Books: Islands in The Stream
A minor curiosity of art history: Camille Pissarro (1830-1903), a leading French Impressionist painter, friend and mentor to Cezanne and Gauguin, was born and raised on the Caribbean island of St. Thomas. An item of literary history: Derek Walcott (1930- ), who would grow up to win the 1992 Nobel Prize for Literature, was born and raised on the Caribbean island of St. Lucia.
What these two isolated facts have to do with each other is made resplendently luminous in Walcott's Tiepolo's Hound (Farrar, Straus & Giroux; 164 pages; $30), a long narrative poem with a number of stories on its mind. One is what Walcott modestly calls his "inexact and blurred biography" of the painter Pissarro, a Sephardic Jew whose ancestors were driven out of Portugal, who chose to practice his art in Europe rather than the raw island paradise of his birth.
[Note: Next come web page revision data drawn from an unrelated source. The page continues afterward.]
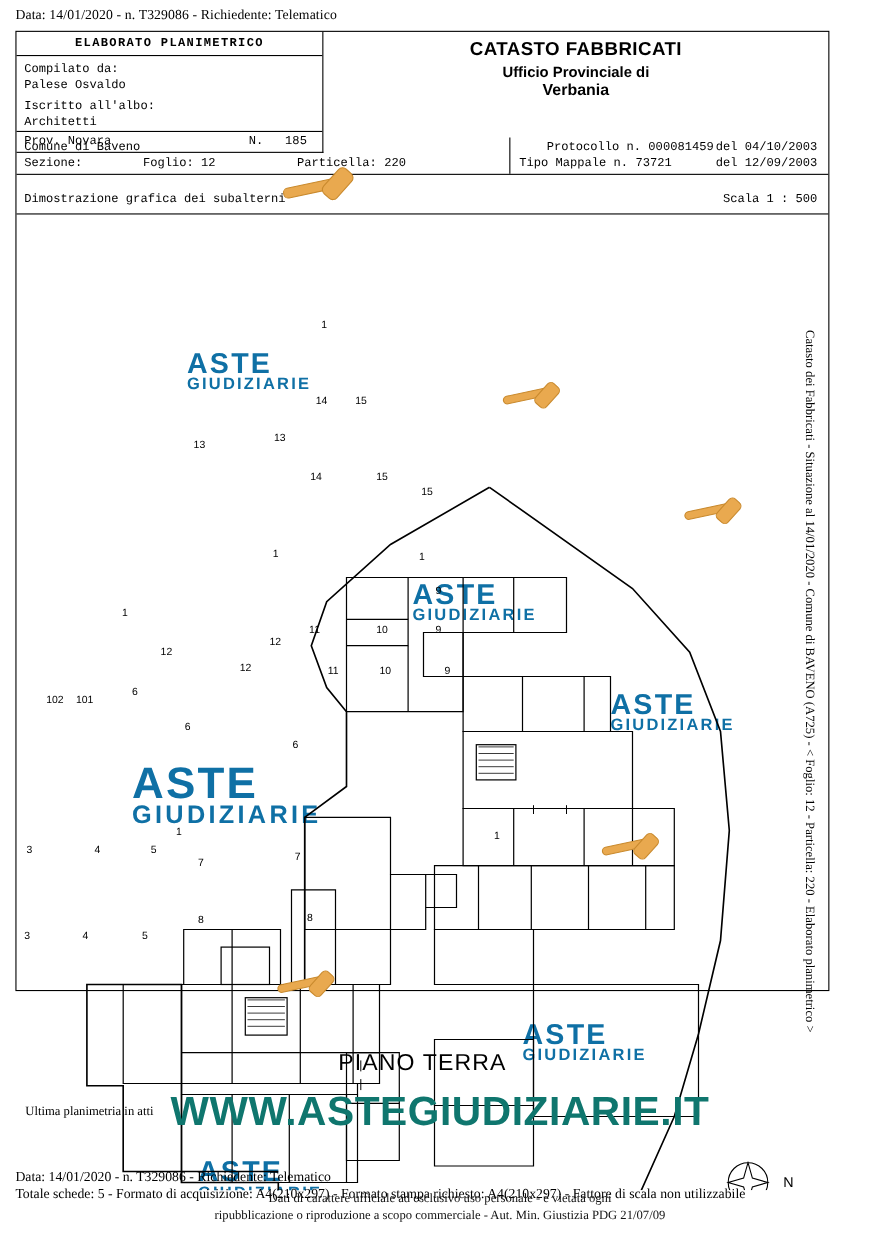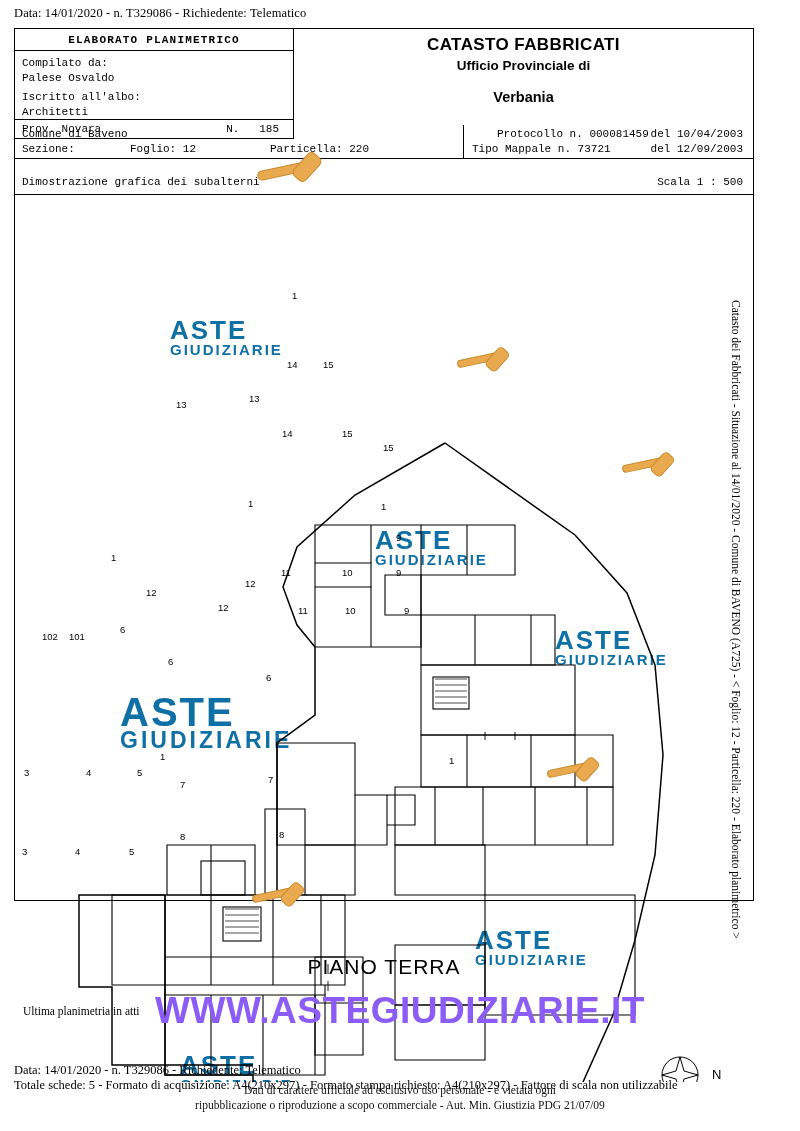--- a/index.html
+++ b/index.html
@@ -57,7 +57,7 @@
   .ag1 { font-size: 13px; font-weight: bold; font-family:"Liberation Sans",sans-serif; }
   .ag2 { font-size: 17px; font-weight: bold; font-family:"Liberation Sans",sans-serif; letter-spacing:0.4px; margin-top:2px;}
   .ag3 { font-size: 13.5px; font-weight: bold; font-family:"Liberation Sans",sans-serif; margin-top:3px;}
-  .ag4 { font-size: 14.5px; font-weight: bold; font-family:"Liberation Sans",sans-serif; margin-top:16px;}
+  .ag4 { font-size: 14.5px; font-weight: bold; font-family:"Liberation Sans",sans-serif; margin-top:1px;}
 
   .hdr-row2 {
     position: absolute; left:0; top: 96px; width: 100%; height: 34px;

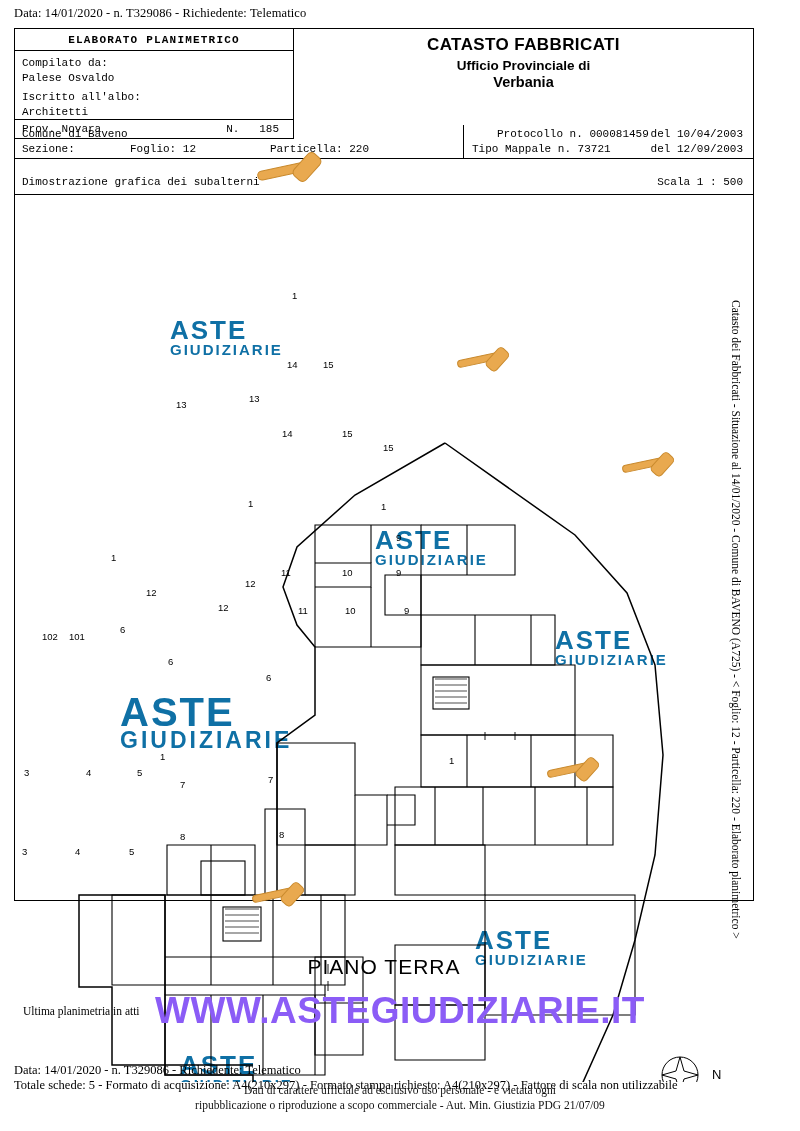--- a/index.html
+++ b/index.html
@@ -184,7 +184,7 @@
       </div>
       <div class="r2-right mono">
         <div class="p1">Protocollo n. 000081459</div>
-        <div class="p2">del 10/04/2003</div>
+        <div class="p2">del 04/10/2003</div>
         <div class="p3">Tipo Mappale n. 73721</div>
         <div class="p4">del 12/09/2003</div>
       </div>

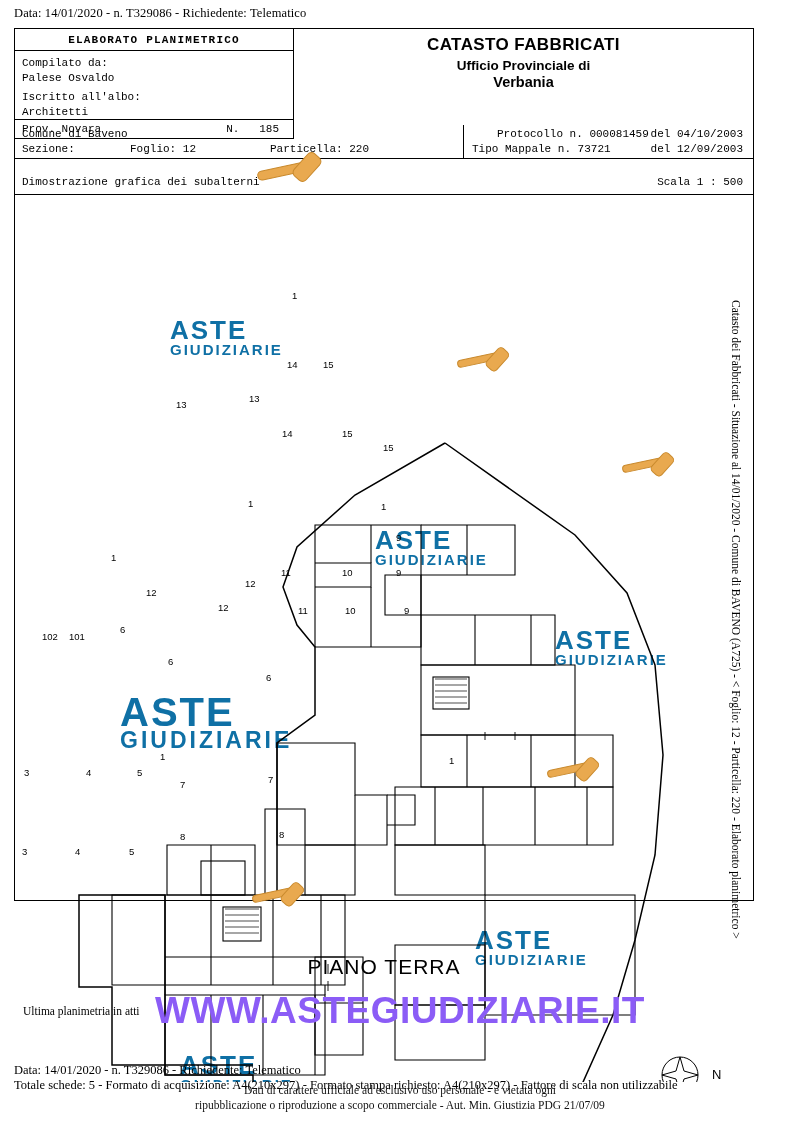--- a/index.html
+++ b/index.html
@@ -135,7 +135,7 @@
 
   .wm-url {
     position:absolute; left:0; width: 800px; text-align:center; top: 990px;
-    font-size: 37px; color:#8b5cf6; font-family:"Liberation Sans",sans-serif;
+    font-size: 37px; color:#0f766e; font-family:"Liberation Sans",sans-serif;
     font-weight: bold; letter-spacing:0.5px; pointer-events:none;
   }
A parallel account involves Walcott: his boyhood fascination with the reproductions of European masterpieces he found in books, his vision, during a later visit to a Manhattan museum, of an "epiphanic detail," a "slash of pink on the inner thigh/of a white hound" in a painting by Paolo Veronese.
This detail initially strikes Walcott as a mystical confirmation of the transcendent powers of art, its superiority to the transiency of life. How frustrating, then, that as he grows older, the poet cannot again find the white wolfhound where he was sure he saw it in Veronese (or maybe Giambattista Tiepolo). How puzzling that his imagination keeps calling up a picture of a black mongrel scavenging along the wharf of a Caribbean harbor town.
Tiepolo's Hound, in other words, is not a novel disguised as verse, with straightforward plot lines and a handy denouement. Its mood is ruminative rather than expository. Its progress is circular, a slow eddy of recurring images and motifs. At the center lie questions about culture and history and race and art that are not answered--no single answers could satisfy such questions--but set in rhythmical equilibrium.
For example, Walcott portrays Pissarro's choice--to abandon St. Thomas for France and high European culture--in different ways. At one point the poet gives his blessing: "There was no treachery if he turned his back/on the sun that plunges fissures in the fronds/of the feathery immortelles, on a dirt track/with a horse cart for an equestrian bronze." But later Walcott wonders whether Pissarro's Impressionist renderings of French scenery did not involve treachery after all: "Are all the paintings then falsifications/of his real origins, was his island betrayed?/Instead of linden walks and railway stations,/ our palms and windmills? Think what he would have made/(but how could he, what color was his Muse,/and what was there to paint except black skins?)."
At one eerie moment Walcott imagines himself actually being sketched, a century or so earlier, by Pissarro: "I felt a line enclose my lineaments/and those of other shapes around me too." The poet sees himself, under Pissarro's watchful eye, "keeping my position as a model does/a young slave mixed and newly manumitted." How, Walcott muses, can he be so swayed by the art of Veronese and Tiepolo when people of his color appear in it, if at all, only on the margins, as servants or attendants, Moors holding the leashes of white wolfhounds?